Parents' Corner

October 2006

 

Robin Hurd

Peeking into the Crystal Ball:
Conversations with Adults Who Use AAC

For parents whose children use AAC, getting to talk with an adult who communicates with AAC, like their child does, can be a pivotal moment. One parent recently called it ”a glimpse in a crystal ball to the future and what communication could be.” For most of us, getting to talk with adults who use AAC is a rare moment, to be treasured up with our hopes and dreams for our children. We know that fluent communication is possible when we see adults who have never spoken communicating effectively using AAC. And we want that for our own children. But what is the path from beginning AAC communicator to fluent adult?

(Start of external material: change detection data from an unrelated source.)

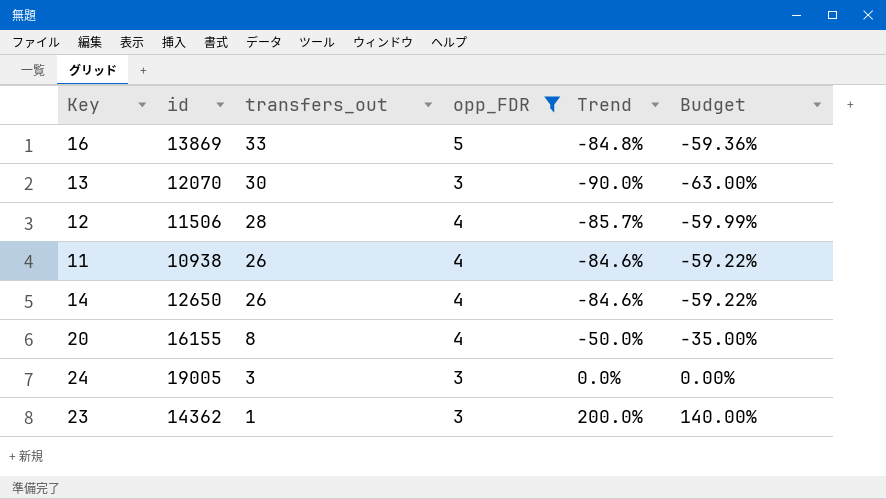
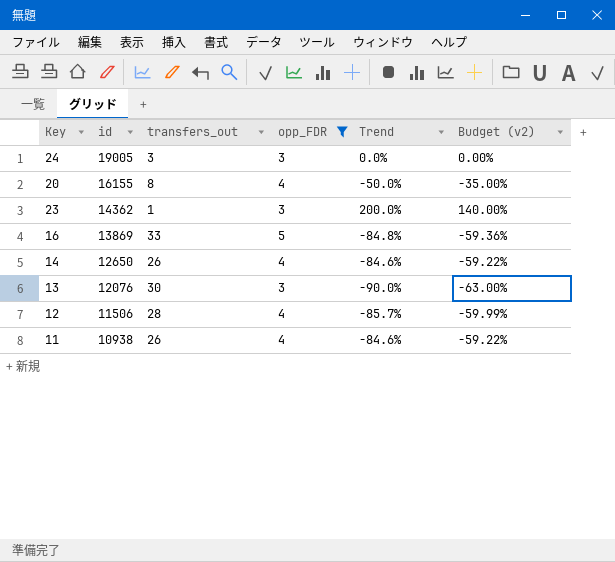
row order: transfers_out descending -> id descending
column name: Budget -> Budget (v2)
13 | id: 12070 -> 12076

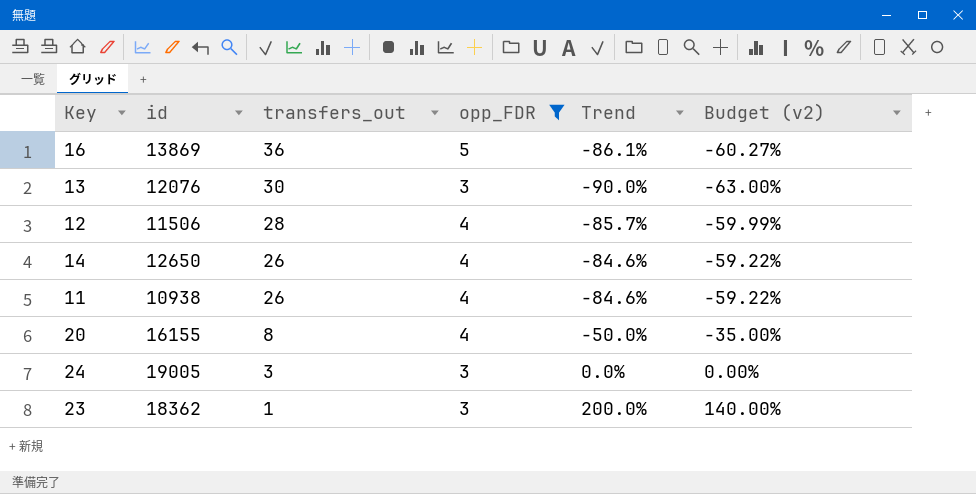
row order: id descending -> transfers_out descending
16 | transfers_out: 33 -> 36
16 | Trend: -84.8% -> -86.1%
16 | Budget (v2): -59.36% -> -60.27%
23 | id: 14362 -> 18362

While I was at the ISAAC convention, I had a chance to talk with people who use a wide variety of AAC systems from various parts of the world, and I would like to share some of what I heard from them about what we as parents can do to help our children achieve their dream and ours: fluent communication with anyone and everyone they meet.

The first piece of advice I heard from everyone I spoke with was, “Make sure that you encourage your child to use the AAC system to communicate with you. You may understand their signs, gestures and words, but they need the practice using their AAC system at home in order to get good at it.” These adults who use AAC did not see a problem with delaying something until the child uses the AAC system to ask for it, even if we already understand their other methods of communicating. The point of this is to make sure that the children become so accustomed to using their devices to communicate that it becomes automatic. It’s easy for my sons to rely on signs, gestures, or their latest trick: a guessing game using the first pronounceable sound in a word with their family. However, the most effective communication, even with family, is almost always the AAC system. With others, the AAC system is the only effective communication. The more we expect our kids to practice using their AAC system to put together words, the easier it will be to do so.

The second comment I heard almost as often was the importance of allowing our children to be as independent as possible and make as many choices for themselves as they can. People with multiple disabilities can become reliant on their caregivers for everything, and when a care giver is not available, or not attentive to their needs, they may go unmet. Learning as much independence as possible will help our children to able to make sure they get their needs met in any circumstance they face.

In Singapore, where AAC is just beginning to be used, the speech professionals who are working with people who use AAC are concerned with an attitude of passivity among AAC users. These people have been given the technology to allow them to communicate their opinions, but are having trouble forming opinions, even when asked. So many years have been spent being passive within a culture that values passive roles for people with disabilities, that being asked for an opinion feels very strange and awkward. As speech professionals and adults who are new to communicating work through how to develop their own opinions and share them with others in Singapore, it reminds me again of the importance of practicing and providing chances to share opinions for our children. This can be a simple as going through a pile of familiar books and deciding if the child likes or doesn’t like them. The books can either be tagged with a sticker or given a special bookmark to sort them into groups. The un-liked books given to charity, or simply put away and a favorite story chosen to read. We can ask opinions about many things: books, music, cars, teachers, what color to paint the bedroom…. We also help our children form opinions when we model for them. “I really like that red and white car. It makes me smile when I see it!” Or, “My favorite dessert is apple pie. What is your favorite dessert?” The important thing is that we do this enough that our children understand how to form their own opinion and how to tell others about it.

As I “peek into the crystal ball” and visit with adults who use AAC, I am always rejuvenated by the future and what it holds for all of our children who use AAC. These adults have become fluent communicators—often despite not having the early exposure to AAC and the support our children have. Their advice is priceless to those of us who are guiding our children down the same path.